PRIVILEGIER LES ATTENTES
A l'analyse des faits, il semble que la suspension de la grève des agents et fonctionnaires de l'Etat, décidée par leur Intersyndicale à la suite de la promesse du Premier ministre Antoine Gizenga de payer le premier palier du barème salarial de Mbudi au mois de décembre, n'écarte pas l'éventualité d'une explosion sociale.
En effet, la nouvelle augmentation du prix du carburant, dont le litre d'essence est passé de 530 Fc à 610 Fc à l'Ouest et un peu plus à l'Est du pays en ce mois de novembre, va avoir des répercussions dans d'autres secteurs.
La qualité de vie des Congolais, déjà aléatoire, va alors recevoir un coup terrible, les tarifs de transport et les prix des produits de consommation courante prenant immanquablement l'ascenseur. Et ce, à quelques jours des fêtes de fin d'année.
Le gouvernement est censé connaître les attentes des populations congolaises. Elles portent sur la pacification du territoire national, la restauration de l'autorité de l'Etat, la sécurisation des personnes et de leurs biens, la réhabilitation des infrastructures de base, des entreprises publiques et privées ainsi que l'amélioration du vécu quotidien.
Et lorsqu'il fait état des « cas d'insécurité entretenus dans la province du Nord-Kivu», il pêche par omission. Car, hormis les tueries perpétrées par « les éléments dissidents de Laurent Nkunda et d'autres éléments incontrôlés », l'insécurité est perceptible dans les grandes agglomérations du pays.
Parmi les causes de la recrudescence de la criminalité qui insécurise les citoyens, il y a l'obscurité dans laquelle sont plongés les quartiers des principales villes.
L'eau courante, qui est un élément vital, est aussi devenu rare, même à Kinshasa où l'on organise des veillées nocturnes pour s'en procurer.

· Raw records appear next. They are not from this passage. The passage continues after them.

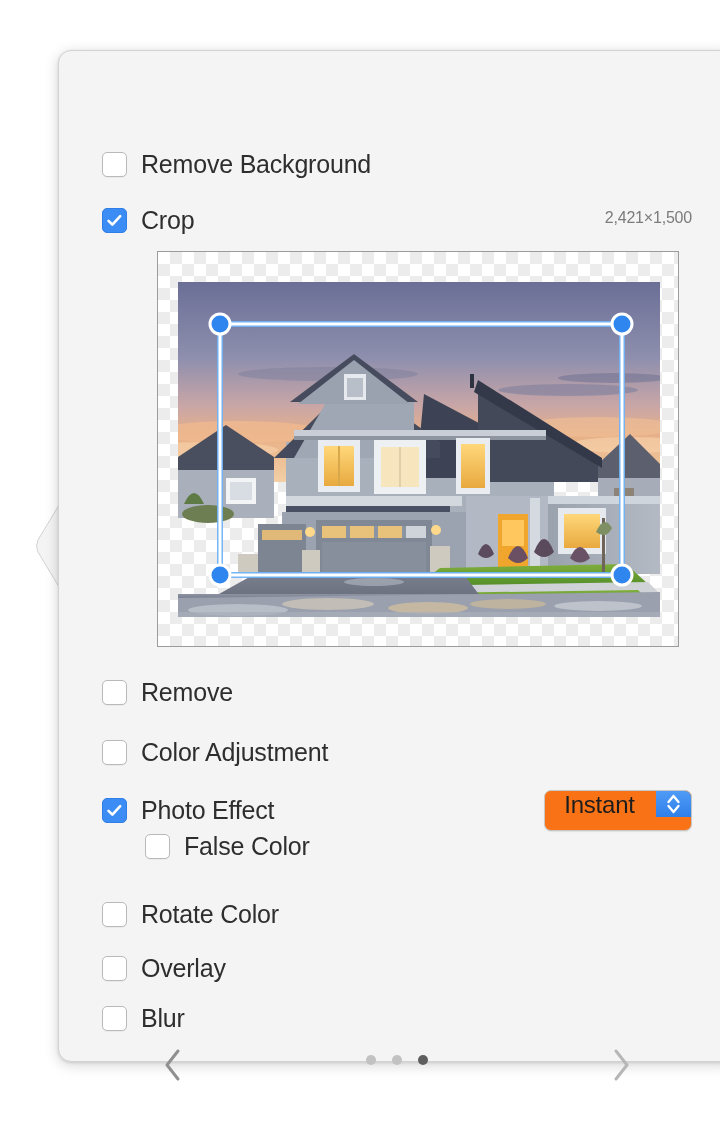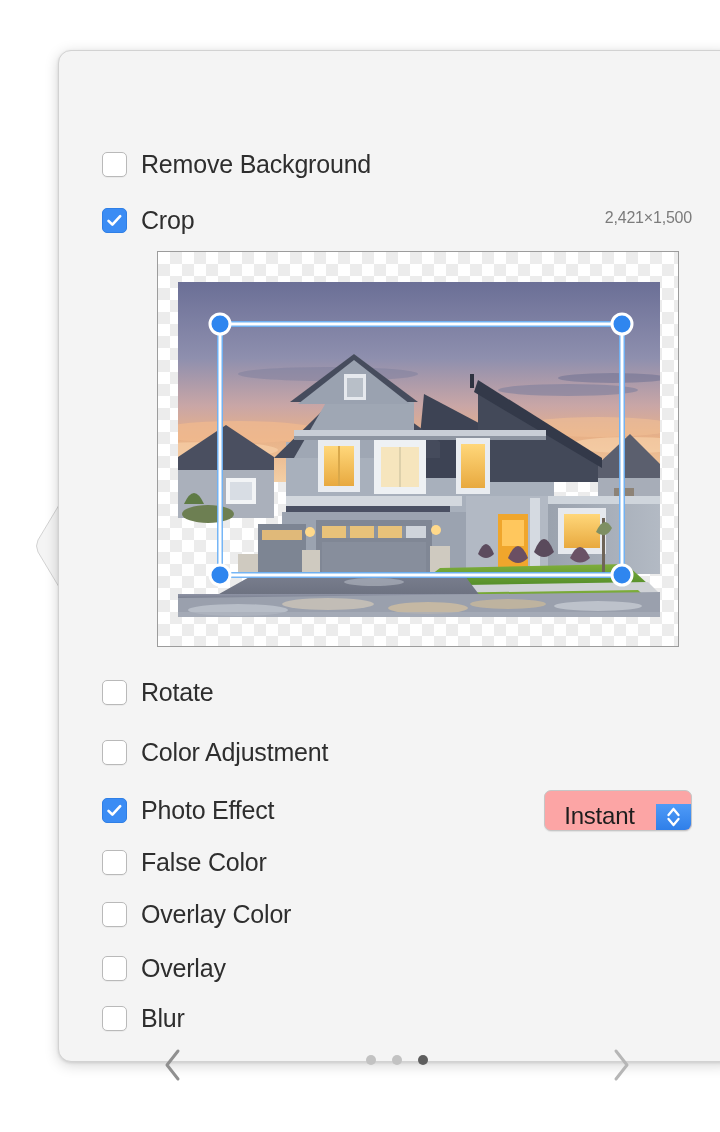"Rotate" span.rowlabel { text: Rotate -> Remove }
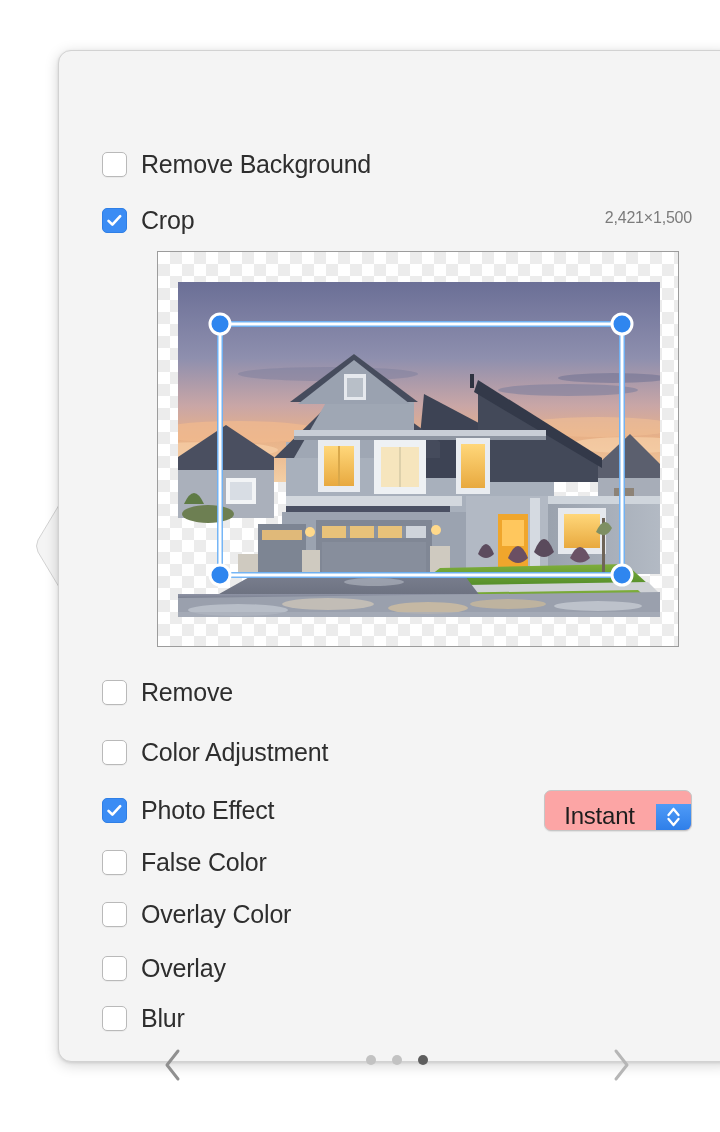"Instant" #popup-button { align-items: flex-end -> flex-start; background: #fca5a5 -> #f97316 }
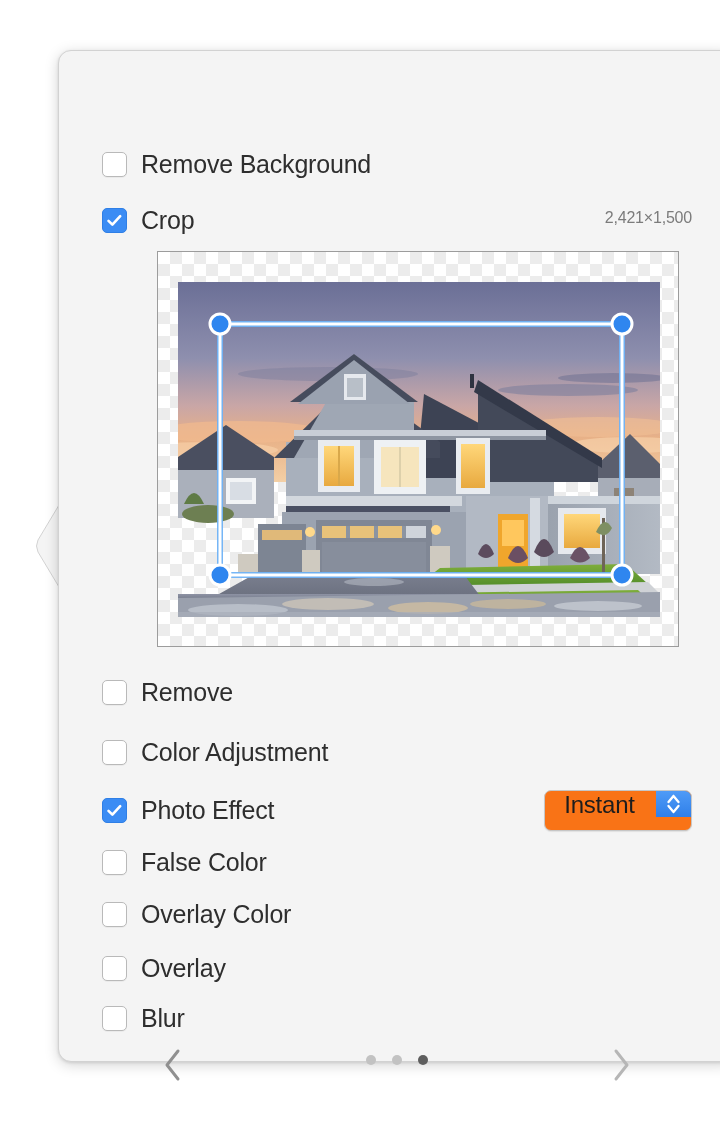"False Color" div.row { margin-left: none -> 43px; top: 796px -> 780px }
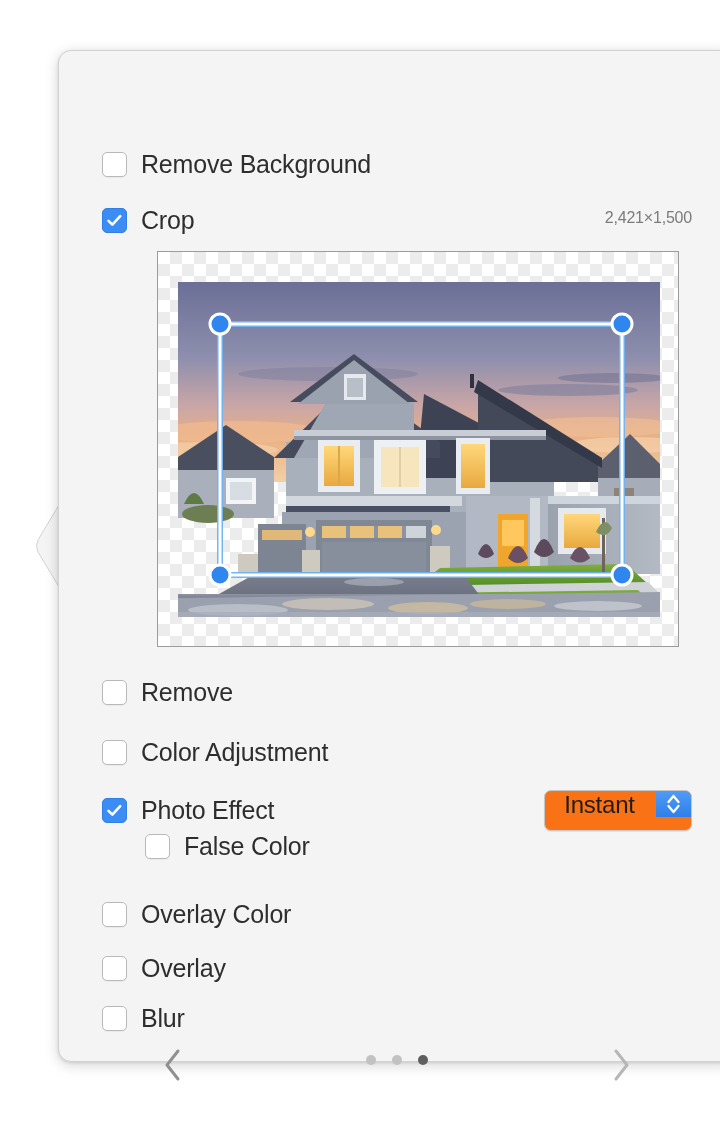"Overlay Color" span.rowlabel { text: Overlay -> Rotate }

Très tard dans la nuit.
Par ailleurs, de nombreux territoires de la République démocratique du Congo sont inaccessibles à cause du mauvais état des voies de communication. Du fait de cet état des choses, d'autres se sont tournés vers les pays voisins. A l'instar de l'Ituri (province Orientale), où les échanges commerciaux se font principalement avec l'Ouganda. Surtout en monnaie ougandaise !
Quand on évoque la création des emplois et les investissements, on pense aussitôt au circuit bancaire, aujourd'hui décrédibilisé en RDC. Où, se plaignent par ailleurs de nombreux opérateurs économiques, « le crédit bancaire est mort ».
« Ceux qui bénéficient encore de crédits, dans certaines banques, doivent donner des garanties importantes à l'étranger. Les Congolais, qui n'ont pas de garanties à l'extérieur, n'ont pas accès aux crédits bancaires. C'est une réalité indéniable depuis 1990 », selon le président de la FEC/province Orientale, Raymond Mokeni Ekopi Kane.
En tout état de cause, le gouvernement doit se sentir interpellé, plutôt que de se satisfaire d'épiphénomènes somme toute positifs.